PROBLEM DESCRIPTION >>
From the line with "row order: none -> PTE_OCS descending" to the end of the data below, restate each line word for word, both ends included, without the pictures.
:: DATASET EXTRACT
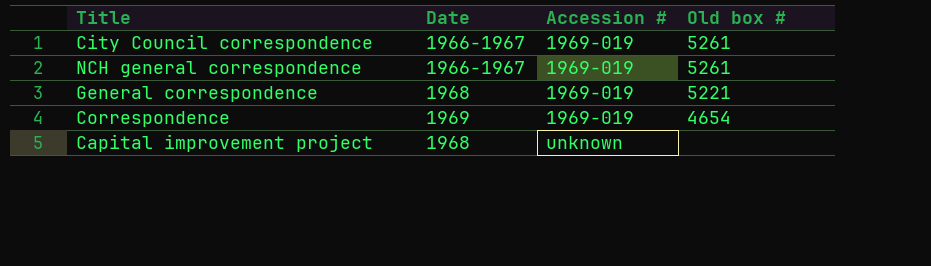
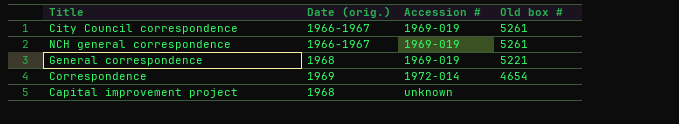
column name: Date -> Date (orig.)
Correspondence | Accession #: 1969-019 -> 1972-014

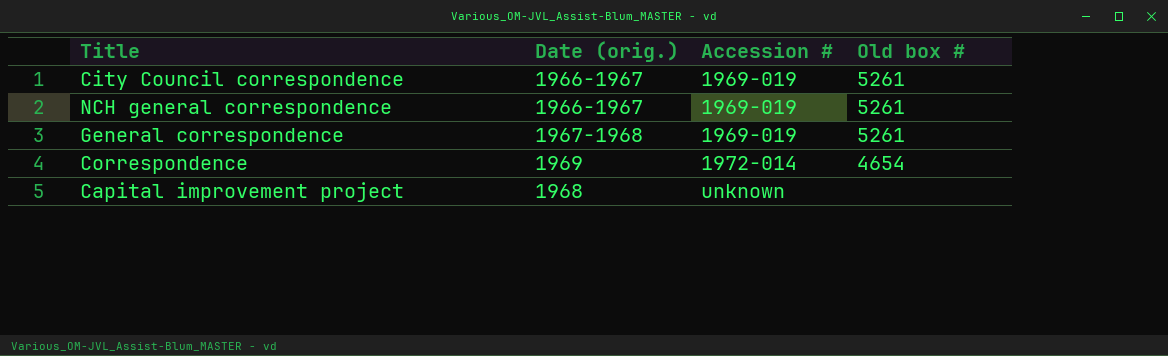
General correspondence | Date (orig.): 1968 -> 1967-1968
General correspondence | Old box #: 5221 -> 5261

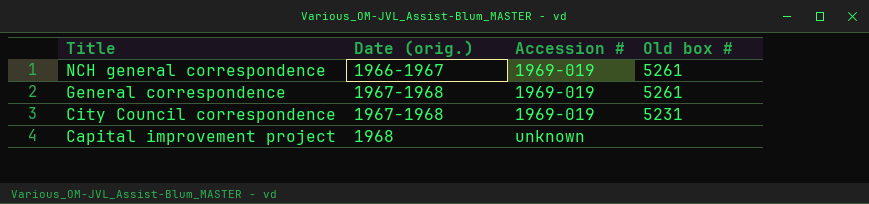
row order: Accession # ascending -> Title descending
row Correspondence: 1969 | 1972-014 | 4654 -> none
City Council correspondence | Date (orig.): 1966-1967 -> 1967-1968
City Council correspondence | Old box #: 5261 -> 5231

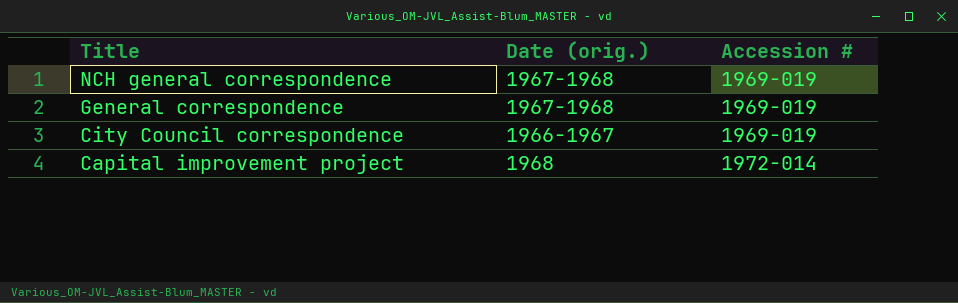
column Old box # | position: 4 -> none
NCH general correspondence | Date (orig.): 1966-1967 -> 1967-1968
City Council correspondence | Date (orig.): 1967-1968 -> 1966-1967
Capital improvement project | Accession #: unknown -> 1972-014

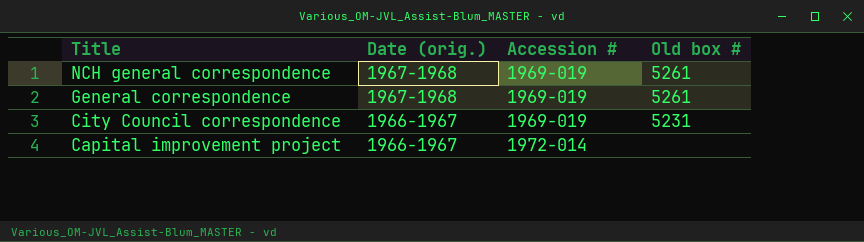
column Old box # | position: none -> 4
Capital improvement project | Date (orig.): 1968 -> 1966-1967

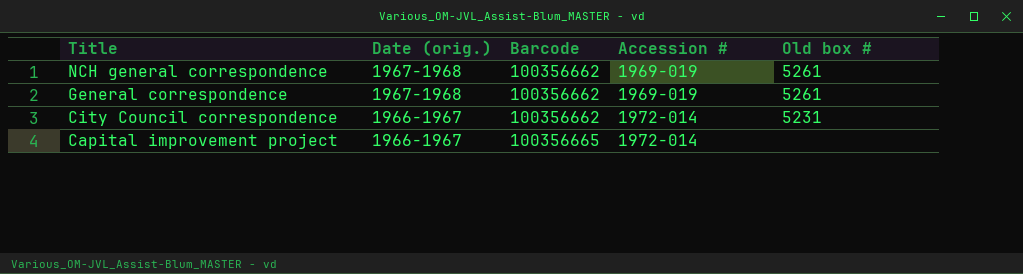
column Barcode | position: none -> 3
City Council correspondence | Accession #: 1969-019 -> 1972-014

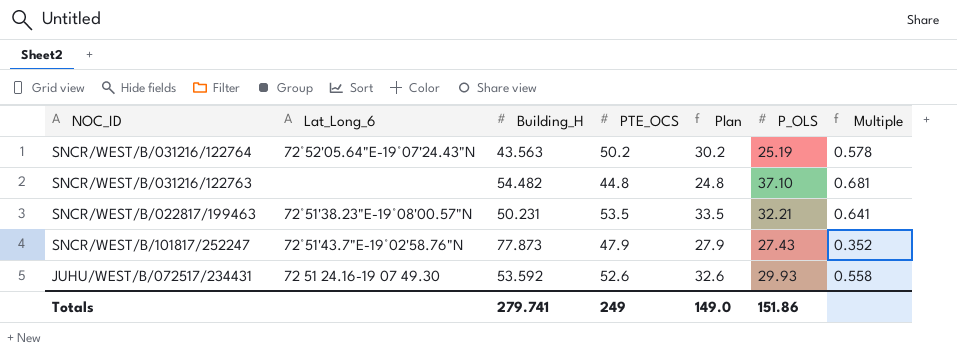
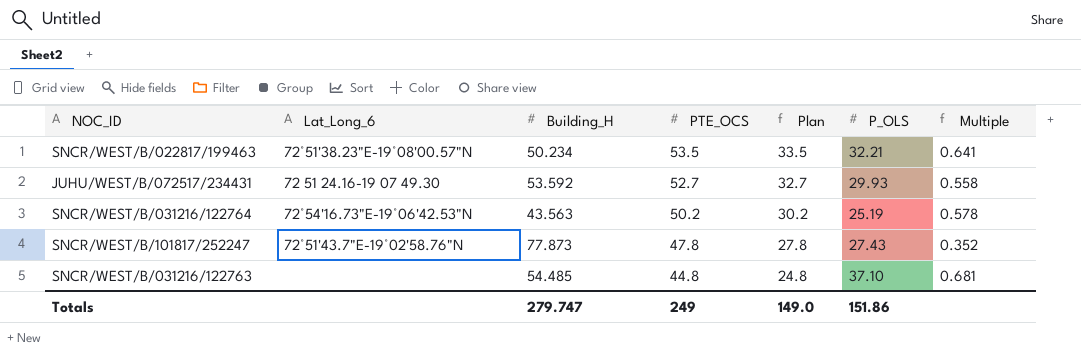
row order: none -> PTE_OCS descending
SNCR/WEST/B/022817/199463 | Building_H: 50.231 -> 50.234
JUHU/WEST/B/072517/234431 | PTE_OCS: 52.6 -> 52.7
JUHU/WEST/B/072517/234431 | Plan: 32.6 -> 32.7
SNCR/WEST/B/031216/122764 | Lat_Long_6: 72°52'05.64"E-19°07'24.43"N -> 72°54'16.73"E-19°06'42.53"N
SNCR/WEST/B/101817/252247 | PTE_OCS: 47.9 -> 47.8
SNCR/WEST/B/101817/252247 | Plan: 27.9 -> 27.8
SNCR/WEST/B/031216/122763 | Building_H: 54.482 -> 54.485
Totals | Building_H: 279.741 -> 279.747

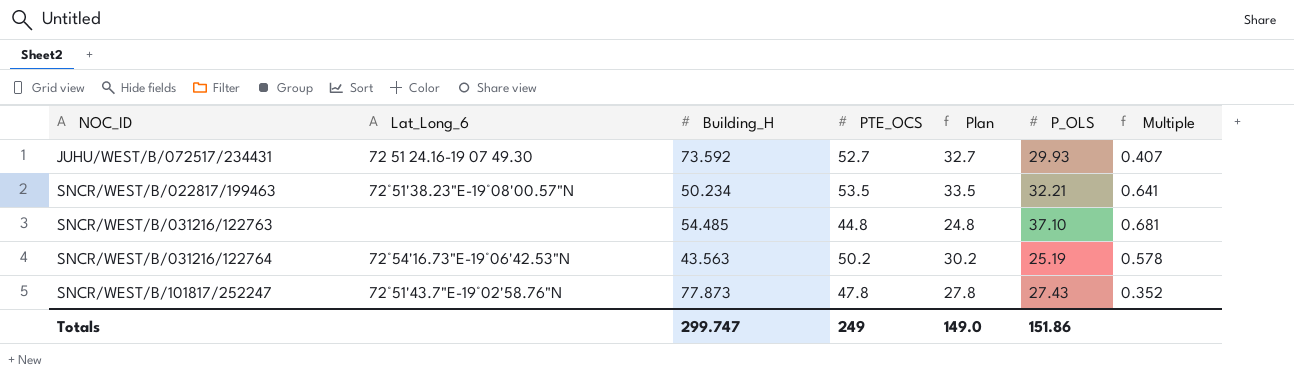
row order: PTE_OCS descending -> NOC_ID ascending
JUHU/WEST/B/072517/234431 | Building_H: 53.592 -> 73.592
JUHU/WEST/B/072517/234431 | Multiple: 0.558 -> 0.407
Totals | Building_H: 279.747 -> 299.747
::::
ANSWER BOX >>
row order: none -> PTE_OCS descending
SNCR/WEST/B/022817/199463 | Building_H: 50.231 -> 50.234
JUHU/WEST/B/072517/234431 | PTE_OCS: 52.6 -> 52.7
JUHU/WEST/B/072517/234431 | Plan: 32.6 -> 32.7
SNCR/WEST/B/031216/122764 | Lat_Long_6: 72°52'05.64"E-19°07'24.43"N -> 72°54'16.73"E-19°06'42.53"N
SNCR/WEST/B/101817/252247 | PTE_OCS: 47.9 -> 47.8
SNCR/WEST/B/101817/252247 | Plan: 27.9 -> 27.8
SNCR/WEST/B/031216/122763 | Building_H: 54.482 -> 54.485
Totals | Building_H: 279.741 -> 279.747

row order: PTE_OCS descending -> NOC_ID ascending
JUHU/WEST/B/072517/234431 | Building_H: 53.592 -> 73.592
JUHU/WEST/B/072517/234431 | Multiple: 0.558 -> 0.407
Totals | Building_H: 279.747 -> 299.747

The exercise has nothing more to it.